Into this kingdom of high explosives you enter by the courtesy of Mr. C. O. Lundholm, the works manager, under the guidance of the engineer of the works, Mr. E. W. Findlay. The strain upon your nerves begins mildly. Your hair is quite ready to rise, so ready that you can feel it awake and stretch itself at every spot of grease—which may be nitroglycerin—and every stray pinch of cotton—which may be gun-cotton. You now understand for the first time the psychological condition of a shying horse.
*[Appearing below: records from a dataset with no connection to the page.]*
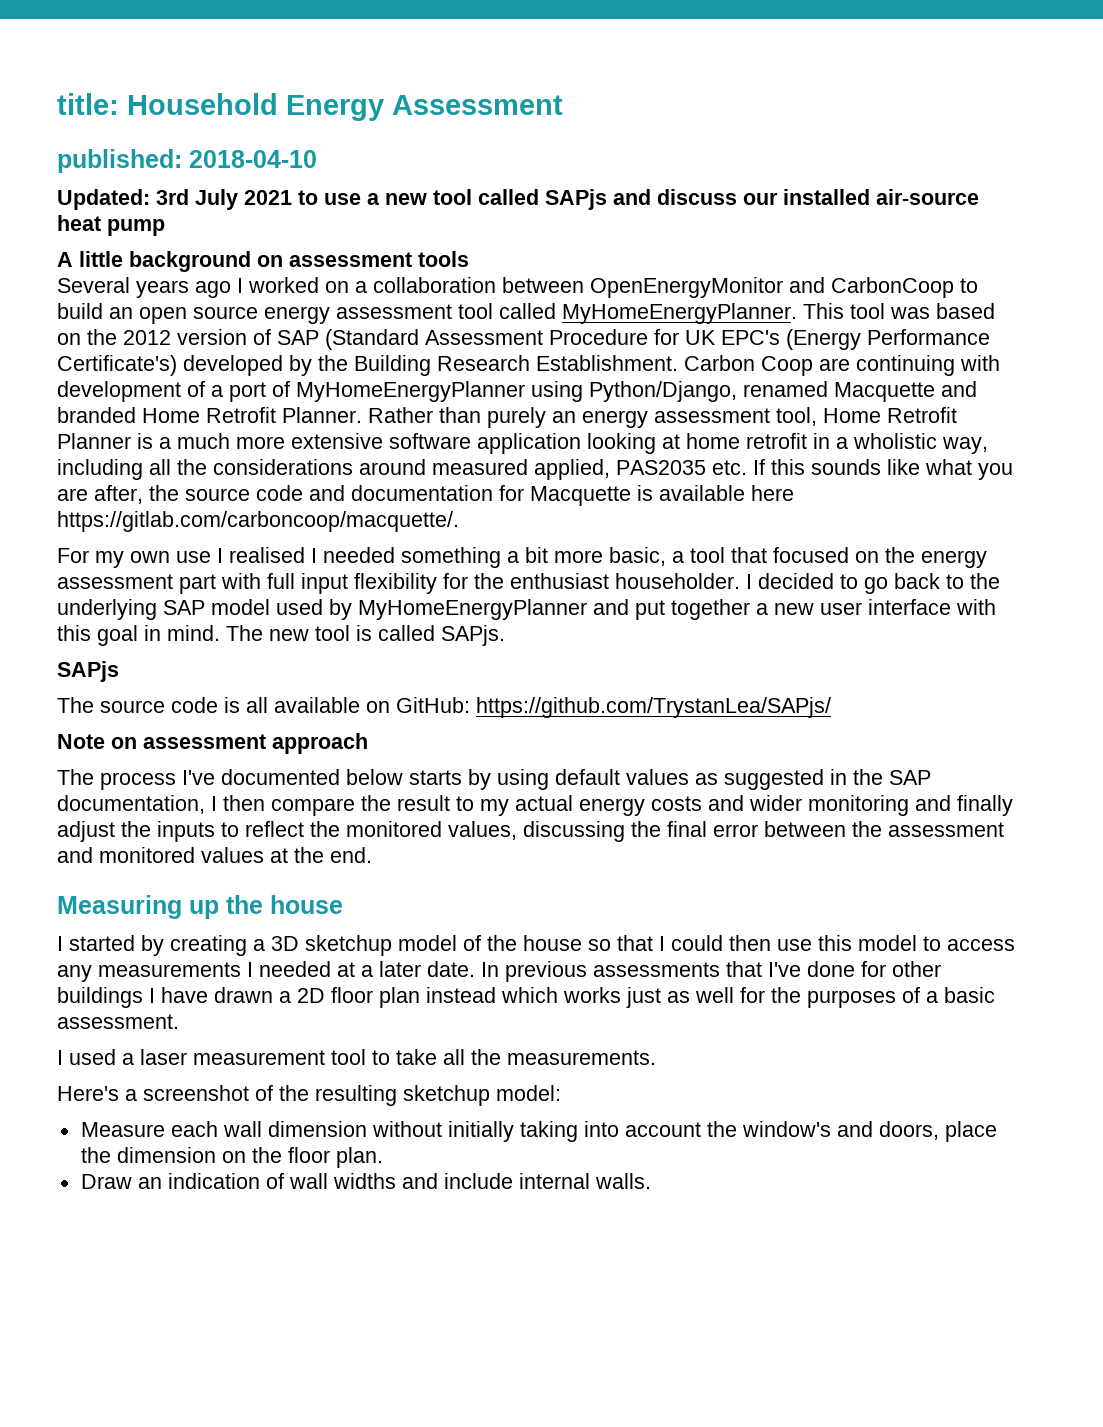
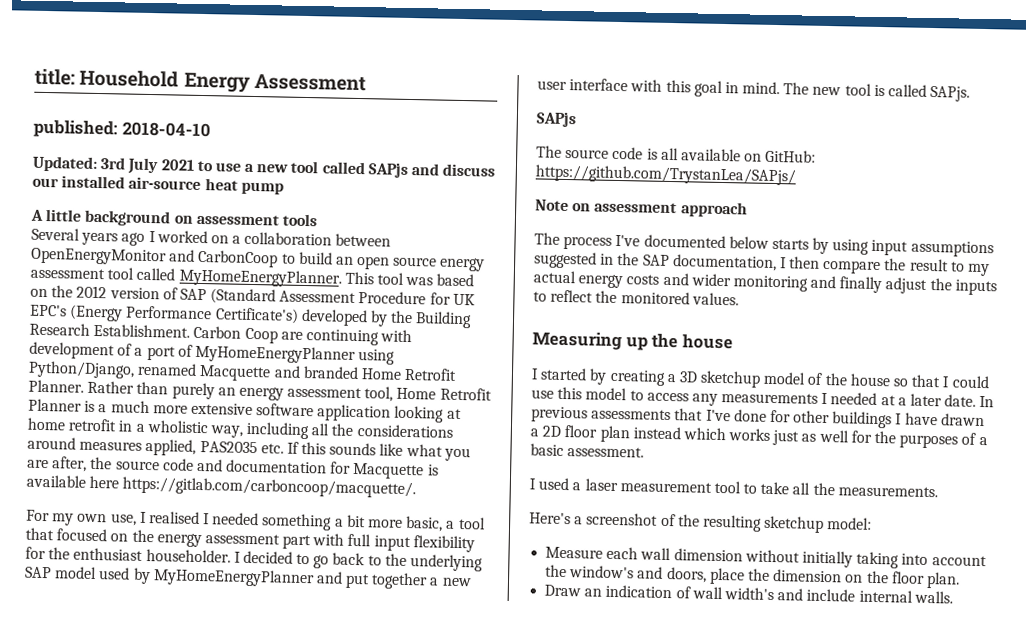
- Rather than purely an energy assessment tool, Home Retrofit Planner is a much more extensive software application looking at home retrofit in a wholistic way, including all the considerations around measured applied, PAS2035 etc. If this sounds like what you are after, the source code and documentation for Macquette is available here https://gitlab.com/carboncoop/macquette/.
+ Rather than purely an energy assessment tool, Home Retrofit Planner is a much more extensive software application looking at home retrofit in a wholistic way, including all the considerations around measures applied, PAS2035 etc. If this sounds like what you are after, the source code and documentation for Macquette is available here https://gitlab.com/carboncoop/macquette/.
- For my own use I realised I needed something a bit more basic, a tool that focused on the energy assessment part with full input flexibility for the enthusiast householder.
+ For my own use, I realised I needed something a bit more basic, a tool that focused on the energy assessment part with full input flexibility for the enthusiast householder.
- The process I've documented below starts by using default values as suggested in the SAP documentation, I then compare the result to my actual energy costs and wider monitoring and finally adjust the inputs to reflect the monitored values, discussing the final error between the assessment and monitored values at the end.
+ The process I've documented below starts by using input assumptions suggested in the SAP documentation, I then compare the result to my actual energy costs and wider monitoring and finally adjust the inputs to reflect the monitored values.
- I started by creating a 3D sketchup model of the house so that I could then use this model to access any measurements I needed at a later date.
+ I started by creating a 3D sketchup model of the house so that I could use this model to access any measurements I needed at a later date.
- Draw an indication of wall widths and include internal walls.
+ Draw an indication of wall width's and include internal walls.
You go along just as the horse does, with eyes strained at every small object and a lurking predisposition to bolt.

A NITROGLYCERIN "HILL" AT ARDEER.
The nitroglycerin is made in the two houses at the top of the hill, and washed in those immediately beneath. The house in the center is a "drowning-tank," and that at the bottom of the hill is the "final" washing-house. "Every explosive structure is surrounded by artificial banks, so that in the event of an accident all the others will be protected from concussion or flying fragments."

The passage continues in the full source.